Work item =
Would you copy each line of the records that includes the word "gval"?

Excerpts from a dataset
--*--
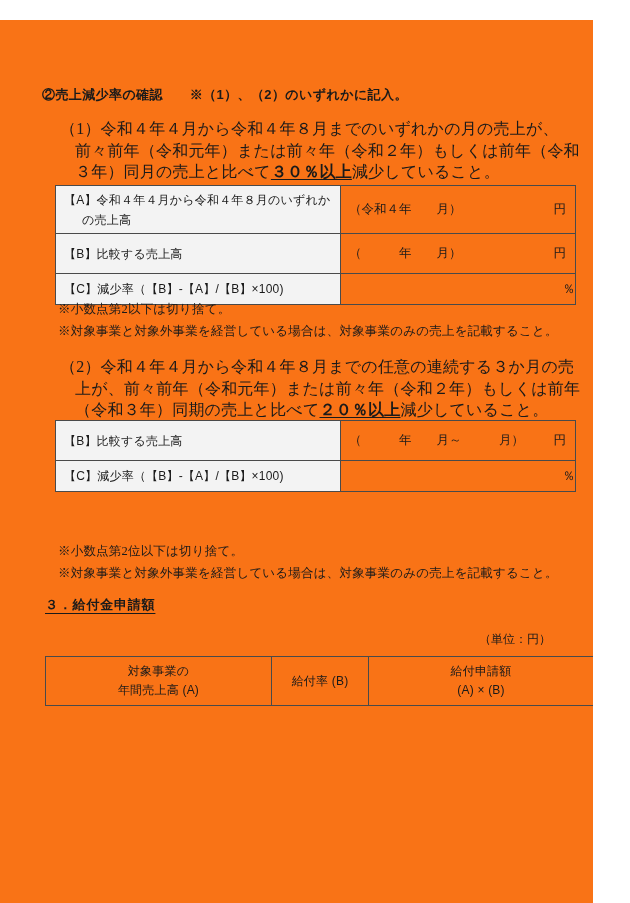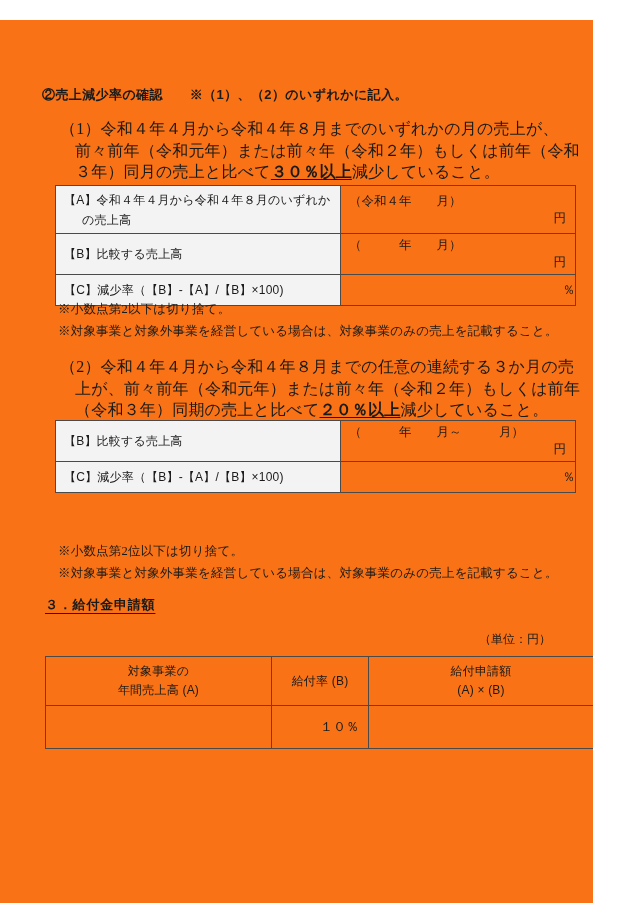--- a/index.html
+++ b/index.html
@@ -32,7 +32,7 @@
   td.lbl .l2 { padding-left:18px; }
   td.lbl.vtop { vertical-align:top; padding-top:4px; }
   td.val { font-family:"Liberation Serif", serif; font-size:12.5px; padding:0; vertical-align:middle; }
-  .vwrap { display:flex; flex-direction:column; justify-content:space-between; height:100%; padding:3px 9px 3px 8px; }
+  .vwrap { display:flex; flex-direction:row; justify-content:space-between; height:100%; padding:3px 9px 3px 8px; }
   .unit { text-align:right; }
   .pctcell { text-align:right; padding-right:9px; }
 

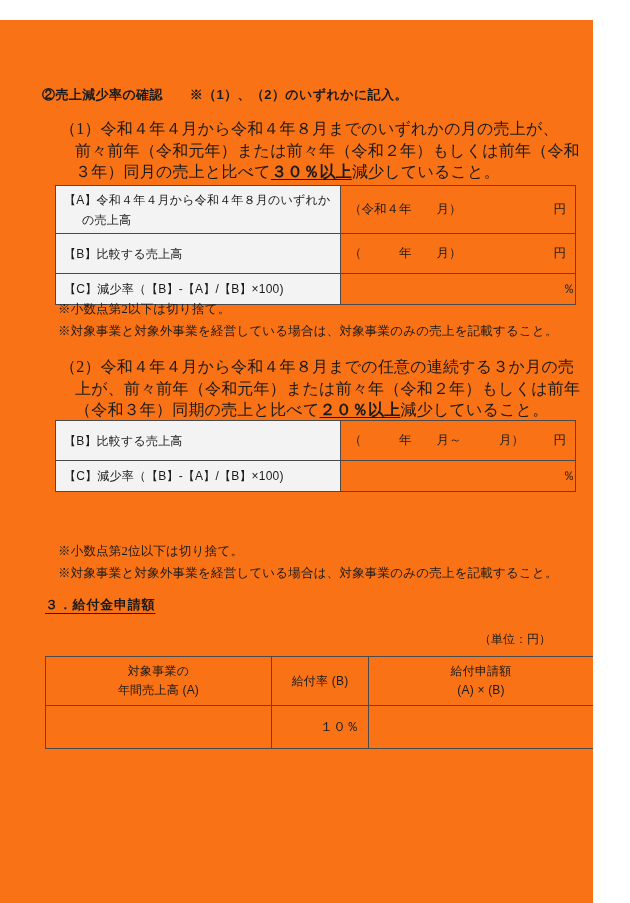--- a/index.html
+++ b/index.html
@@ -162,11 +162,6 @@
         <div>(A) × (B)</div>
       </td>
     </tr>
-    <tr>
-      <td class="gval" style="height:43px;"></td>
-      <td class="gval pctcell"><span>１０％</span></td>
-      <td class="gval"></td>
-    </tr>
   </tbody>
     </table>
--*--
Answer section =
-      <td class="gval" style="height:43px;"></td>
-      <td class="gval pctcell"><span>１０％</span></td>
-      <td class="gval"></td>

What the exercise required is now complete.